The next year I joined that first wave of doing helmet cam stuff. I did that for about a year, still with the local scene. That evolved with Dan Tille who owns Fulcrum Coaching and Chris Mayhew a coach with JBV Coaching. They’d come and do voiceovers with the helmet cam footage and do course previews. Say I filmed a lap of a race in 2009, in 2010 those guys would come in and do a voiceover with advice about how to race the course. I’d put those out about a week before each race so people could see what the courses looked like and get pro tips for how to approach everything. I did that for another year or two, then moved on from there to more national and international scene.
All the while I was doing photography and writing some articles as well. The gist though was always the local cyclcross scene.
How did it shift from those early interviews to its current incarnation of mostly post world-cup race analysis?
We started hosting cyclocross clinics with Jeremy Powers and Dan Tille in the DC area every year. At the same time I had an idea for writing a skills book. Simon Burney’s book was great, but it was the only one out there for years. By doing these clinics and being with Jeremy and seeing these guys coach, I realized there was a lot of stuff that wasn’t being covered and techniques that had evolved. The book was almost a two year process from having the idea to actually printing it. In that time I was getting really critical about technique and really critical about race strategy. I was watching these pro races and had the idea for more analysis on that level. SVENNESS grew out of that. I was able to go back and say “look what they’re doing here. Look how this decision affected the race.” It was much easier to do on the international level because the coverage is so amazing. You can get such great looks at a race because they have 15 cameras out there on cranes and dollies and everything else.
Have you been at all surprised at the reception? Especially this season of SVENESS, it really blew up and spread far and wide on the Internet.

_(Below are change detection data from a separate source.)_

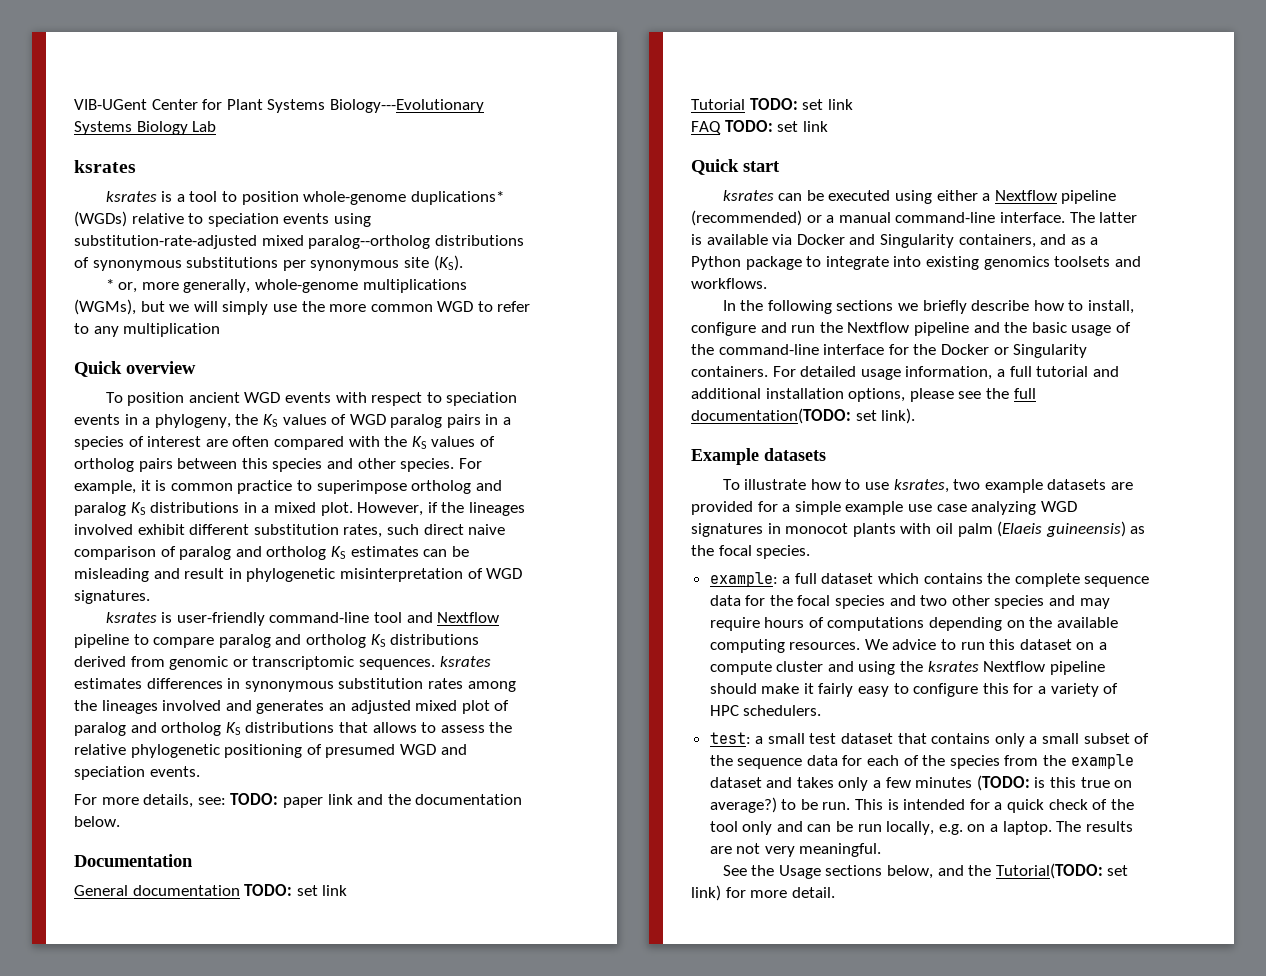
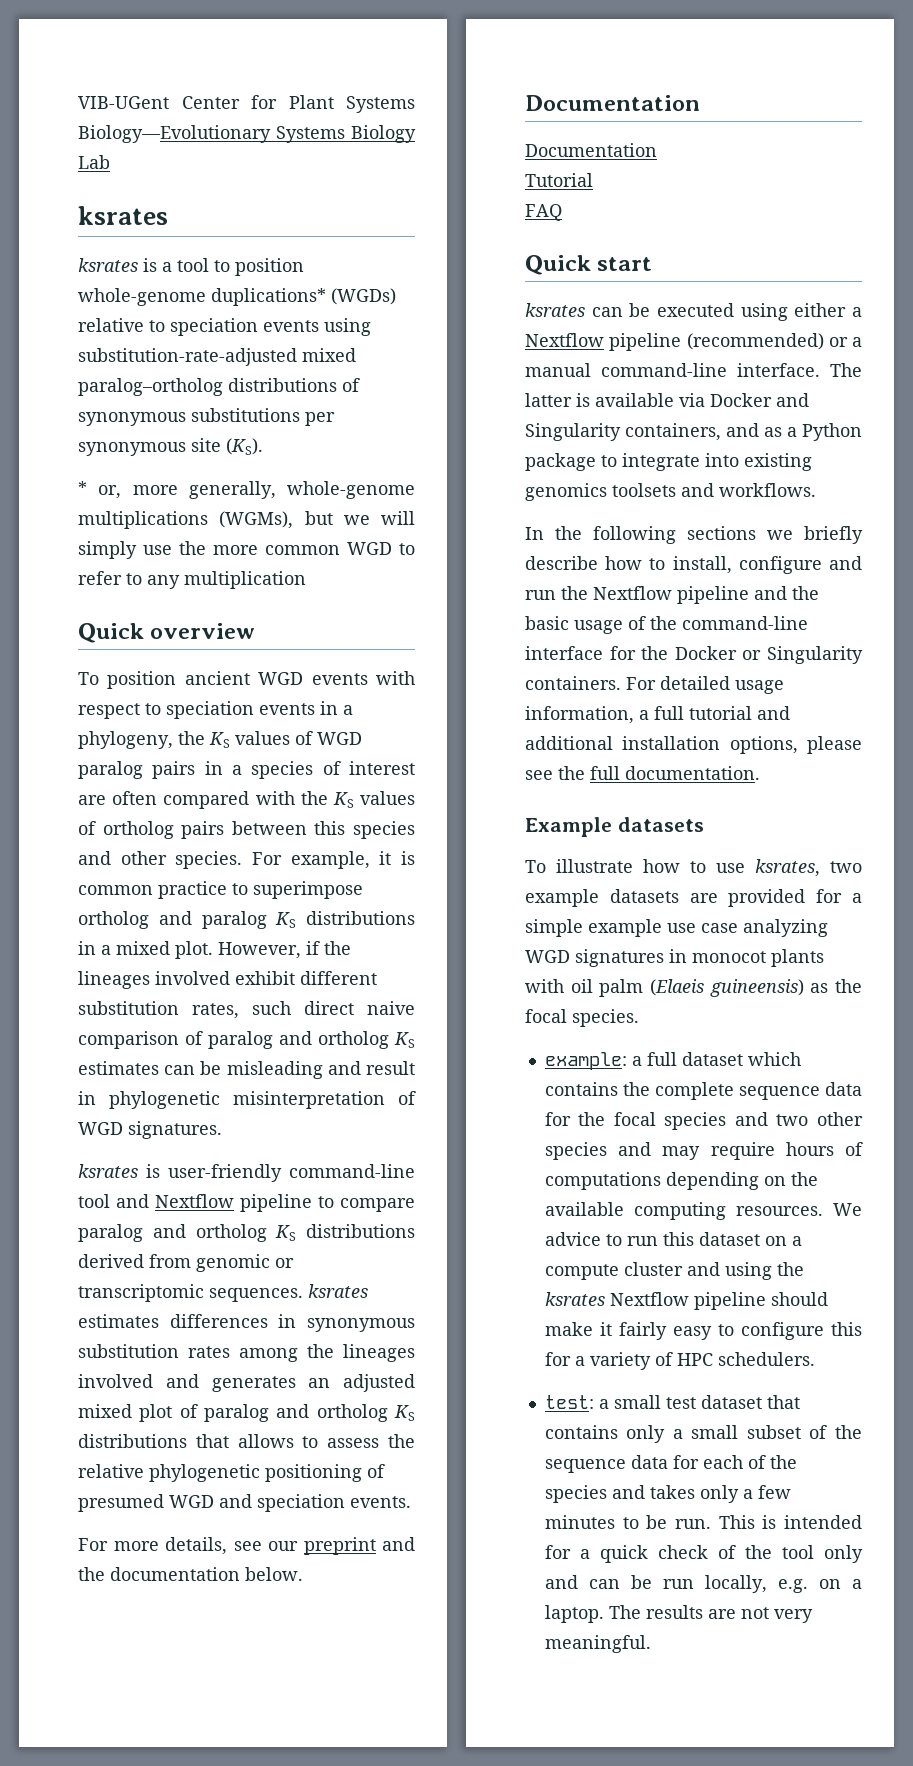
- VIB-UGent Center for Plant Systems Biology---Evolutionary Systems Biology Lab
+ VIB-UGent Center for Plant Systems Biology—Evolutionary Systems Biology Lab
- ksrates is a tool to position whole-genome duplications* (WGDs) relative to speciation events using substitution-rate-adjusted mixed paralog--ortholog distributions of synonymous substitutions per synonymous site (KS).
+ ksrates is a tool to position whole-genome duplications* (WGDs) relative to speciation events using substitution-rate-adjusted mixed paralog–ortholog distributions of synonymous substitutions per synonymous site (KS).
- For more details, see: TODO: paper link and the documentation below.
+ For more details, see our preprint and the documentation below.
  Documentation
- General documentation TODO: set link
- Tutorial TODO: set link
- FAQ TODO: set link
+ Documentation
+ Tutorial
+ FAQ
- For detailed usage information, a full tutorial and additional installation options, please see the full documentation(TODO: set link).
+ For detailed usage information, a full tutorial and additional installation options, please see the full documentation.
- test: a small test dataset that contains only a small subset of the sequence data for each of the species from the example dataset and takes only a few minutes (TODO: is this true on average?) to be run.
+ test: a small test dataset that contains only a small subset of the sequence data for each of the species and takes only a few minutes to be run.
- See the Usage sections below, and the Tutorial(TODO: set link) for more detail.

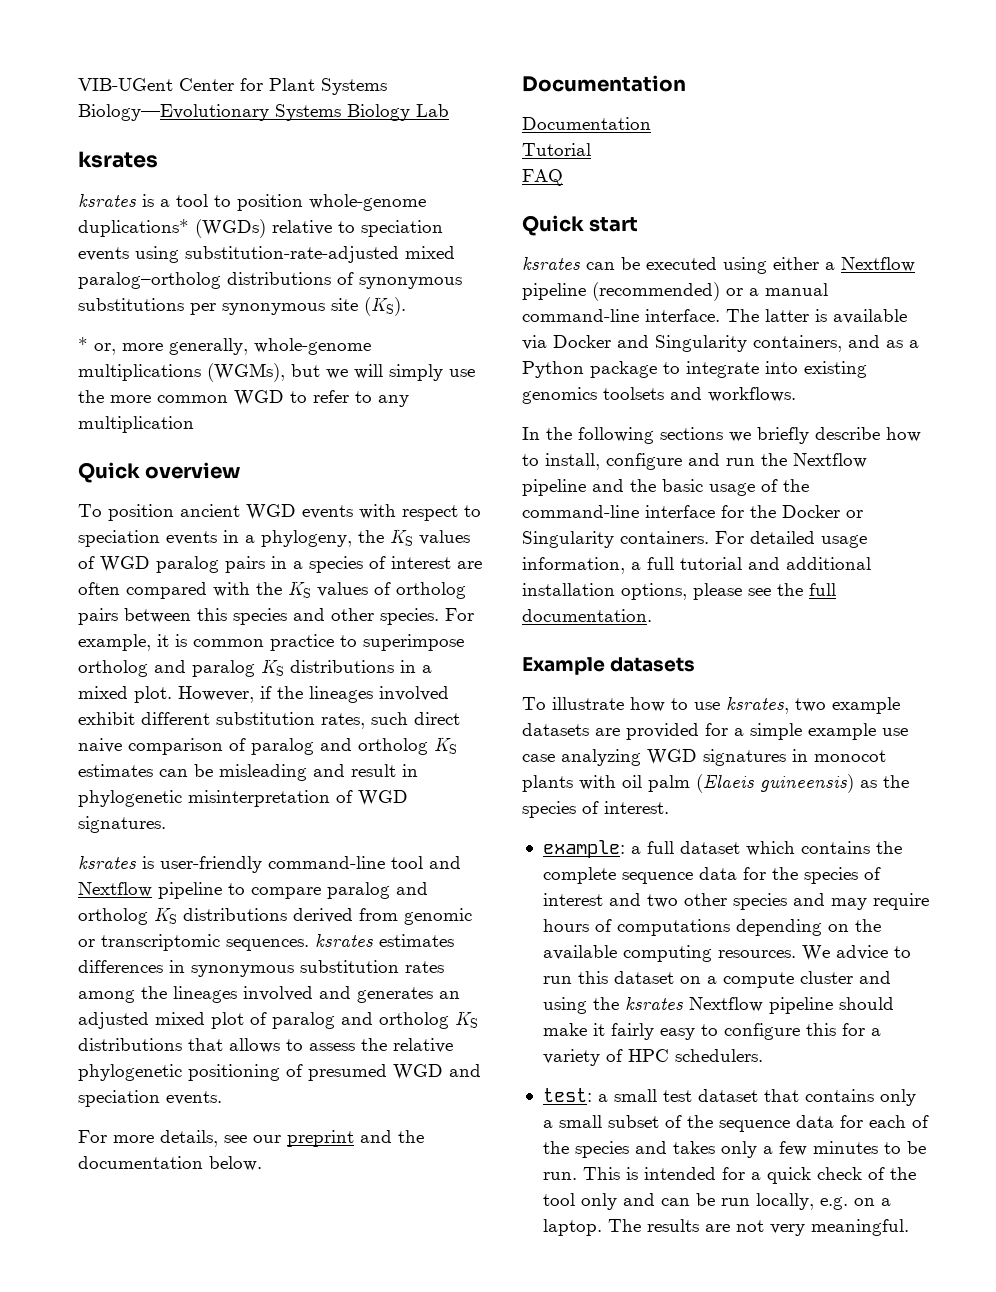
- To illustrate how to use ksrates, two example datasets are provided for a simple example use case analyzing WGD signatures in monocot plants with oil palm (Elaeis guineensis) as the focal species.
+ To illustrate how to use ksrates, two example datasets are provided for a simple example use case analyzing WGD signatures in monocot plants with oil palm (Elaeis guineensis) as the species of interest.
- example: a full dataset which contains the complete sequence data for the focal species and two other species and may require hours of computations depending on the available computing resources.
+ example: a full dataset which contains the complete sequence data for the species of interest and two other species and may require hours of computations depending on the available computing resources.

Beyond anything I could imagine. This year was a lot of fun. It was sort of insane how popular it got. It kept me on my toes too. People would tell me “that was your best one” and I kept thinking there’s going to be one where I fall flat on my face here. The more people liked it, the more nervous I got about putting out the next one. But it was a blast.
From that first time Sven Nys himself tweeted about it to getting messages from guys like Ian Fields, the British National Champ, saying “great job, but here’s something you should know.” Sort of inside baseball stuff, which was just awesome. Nothing I ever expected.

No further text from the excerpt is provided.